Top of PROVIDED RECORDS

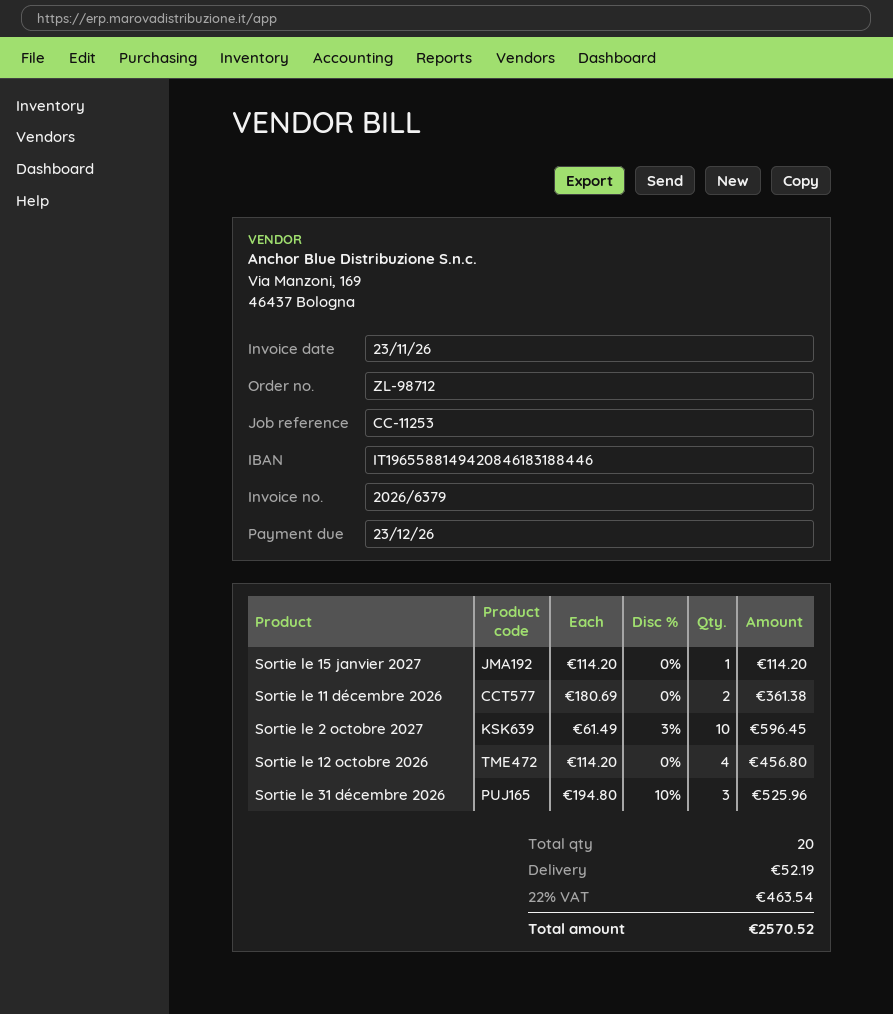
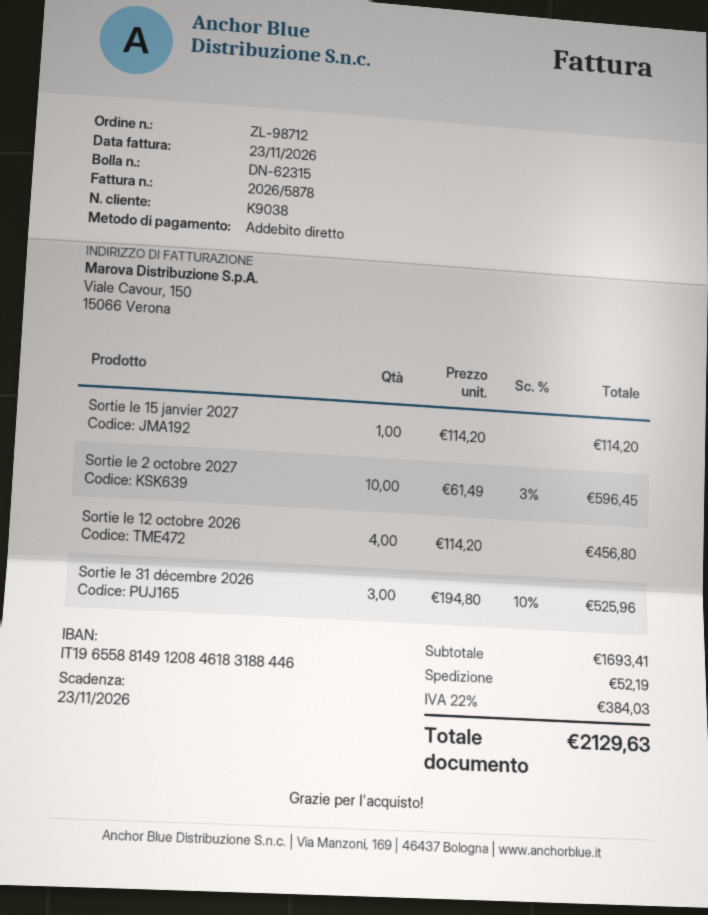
invoice number: 2026/6379 -> 2026/5878
due date: 2026-12-23 -> 2026-11-23
bank account: IT1965588149420846183188446 -> IT1965588149120846183188446
Sortie le 11 décembre 2026: 2 x 180.69 = 361.38 -> none
tax: 22% = 463.54 -> 22% = 384.03
total: 2570.52 -> 2129.63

Bottom of PROVIDED RECORDS

» **ABOUT THIS EXERCISE**:
Type the entries again verbatim. Drop the images.

» **ANSWER FOR THIS EXERCISE**:
invoice number: 2026/6379 -> 2026/5878
due date: 2026-12-23 -> 2026-11-23
bank account: IT1965588149420846183188446 -> IT1965588149120846183188446
Sortie le 11 décembre 2026: 2 x 180.69 = 361.38 -> none
tax: 22% = 463.54 -> 22% = 384.03
total: 2570.52 -> 2129.63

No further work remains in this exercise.